Angostura bitters was first compounded in Venezuela in 1824 by a German physician, who intended it as a remedy for stomach maladies. It was exported to England and to Trinidad, where it came to be used in a number of cocktails, following its medicinal use by the British Royal Navy in Pink Gin. Angostura and similar gentian bitters can be of some value for settling a mild case of nausea. It is used to stimulate the appetite, either for food or for cocktails. Used in both apéritifs and digestifs, it will settle one's stomach before a meal or before a night of drinking.

Angostura bitters was named after the town of Angostura in Venezuela. It contains no angostura bark, a medicinal bark which is named after the same town.

Used as the "starter" ingredient in a Pink Gin, where a splash (or two) of Angostura Bitters is swirled around the inner surface of a tumbler before adding a generous measure of London Gin. The resulting drink is so named from the colour imparted by the Bitters. In addition to the options of drinking a Pink straight, it may also be consumed with a little water, still or sparkling. Real connoisseurs of the Pink Gin even have preference for drinking it "in" or "out" - referring to whether the remaining dribble of Bitters (after the glass has been "pinked") is left in or poured away, before the Gin is added.

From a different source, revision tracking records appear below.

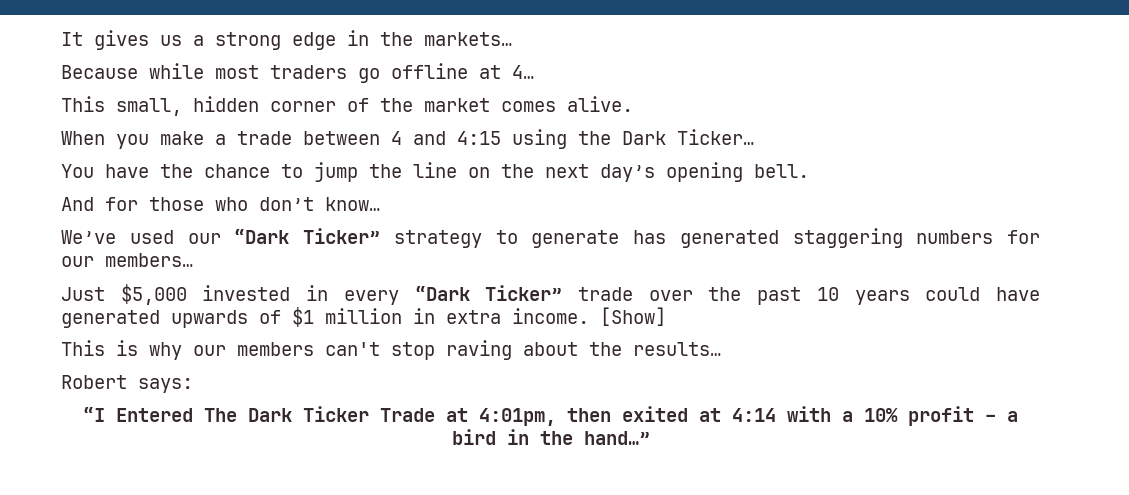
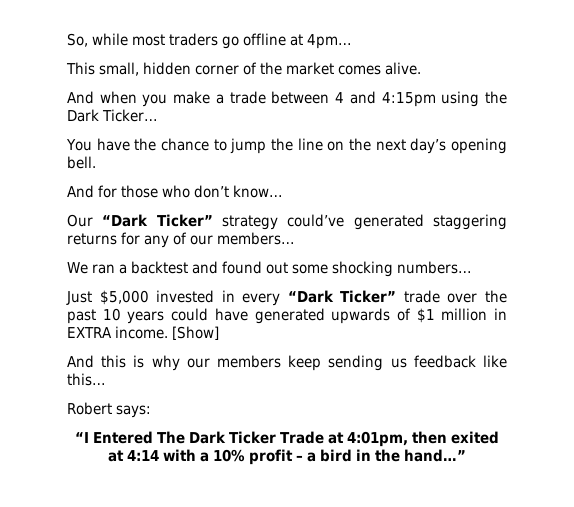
- It gives us a strong edge in the markets…
- Because while most traders go offline at 4…
+ So, while most traders go offline at 4pm…
- When you make a trade between 4 and 4:15 using the Dark Ticker…
+ And when you make a trade between 4 and 4:15pm using the Dark Ticker…
- We’ve used our “Dark Ticker” strategy to generate has generated staggering numbers for our members…
+ Our “Dark Ticker” strategy could’ve generated staggering returns for any of our members…
+ We ran a backtest and found out some shocking numbers…
- Just $5,000 invested in every “Dark Ticker” trade over the past 10 years could have generated upwards of $1 million in extra income.
+ Just $5,000 invested in every “Dark Ticker” trade over the past 10 years could have generated upwards of $1 million in EXTRA income.
- This is why our members can't stop raving about the results…
+ And this is why our members keep sending us feedback like this…

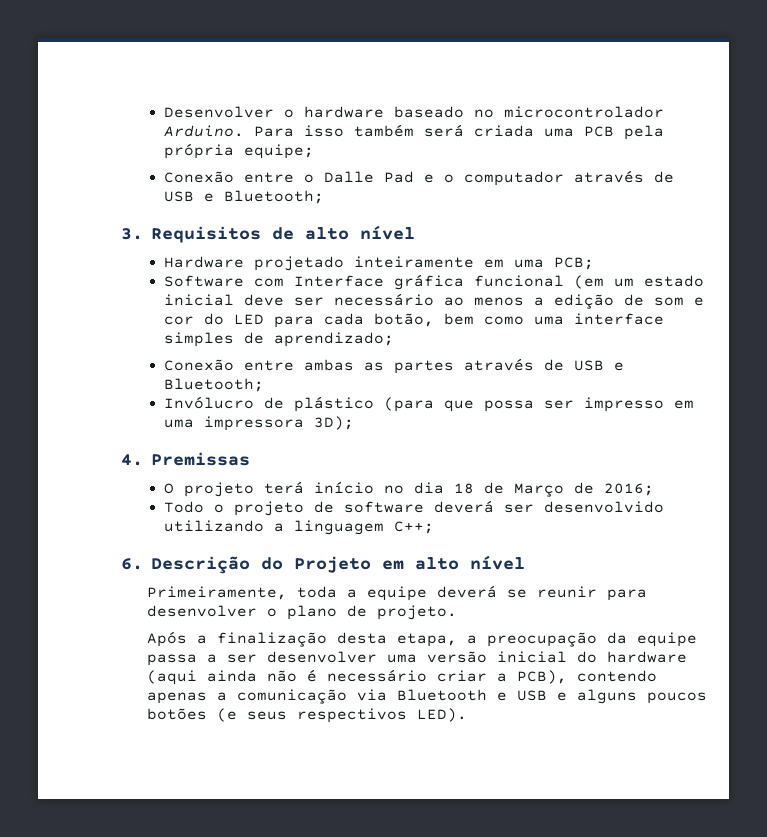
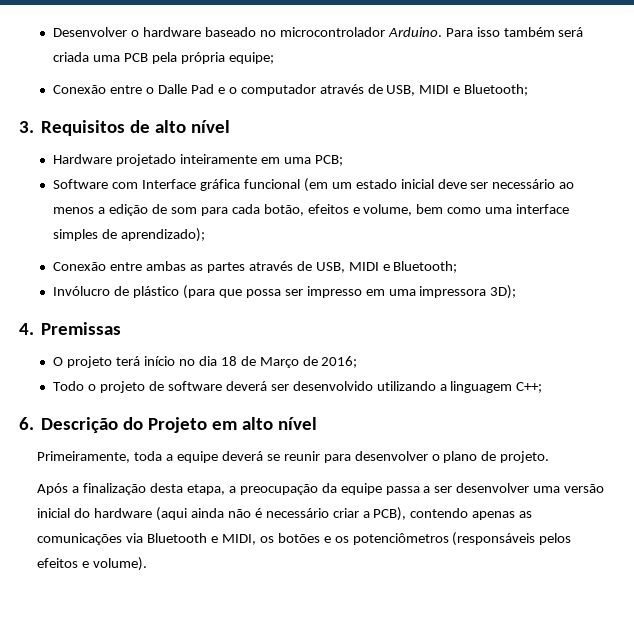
- Conexão entre o Dalle Pad e o computador através de USB e Bluetooth;
+ Conexão entre o Dalle Pad e o computador através de USB, MIDI e Bluetooth;
- Software com Interface gráfica funcional (em um estado inicial deve ser necessário ao menos a edição de som e cor do LED para cada botão, bem como uma interface simples de aprendizado;
+ Software com Interface gráfica funcional (em um estado inicial deve ser necessário ao menos a edição de som para cada botão, efeitos e volume, bem como uma interface simples de aprendizado);
- Conexão entre ambas as partes através de USB e Bluetooth;
+ Conexão entre ambas as partes através de USB, MIDI e Bluetooth;
- Após a finalização desta etapa, a preocupação da equipe passa a ser desenvolver uma versão inicial do hardware (aqui ainda não é necessário criar a PCB), contendo apenas a comunicação via Bluetooth e USB e alguns poucos botões (e seus respectivos LED).
+ Após a finalização desta etapa, a preocupação da equipe passa a ser desenvolver uma versão inicial do hardware (aqui ainda não é necessário criar a PCB), contendo apenas as comunicações via Bluetooth e MIDI, os botões e os potenciômetros (responsáveis pelos efeitos e volume).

A large tumbler, similarly "pinked", and filled with sparkling lemonade, results in a drink known as a Campbell. This is regarded by some as a pleasant and refreshing way to relieve a little of the sweetness of lemonade, the same drink with added lime cordial is called "lemon, lime and bitters" in Australia, and is available both as a mixed drink in bars and as a ready-made bottled soft drink.

Peychaud's Bitters is associated with New Orleans, Louisiana, and the Sazerac cocktail. It, too, is a gentian based bitters, with a subtly different and sweeter taste than the Angostura brand.

Orange bitters are made from the rinds of unripe oranges. Orange bitters are often called for in older cocktail recipes.

Medicinal quantities of quinine were occasionally used in old cocktail recipes. Quinine is still found in much lower concentrations in tonic water, used today mostly in drinks with gin.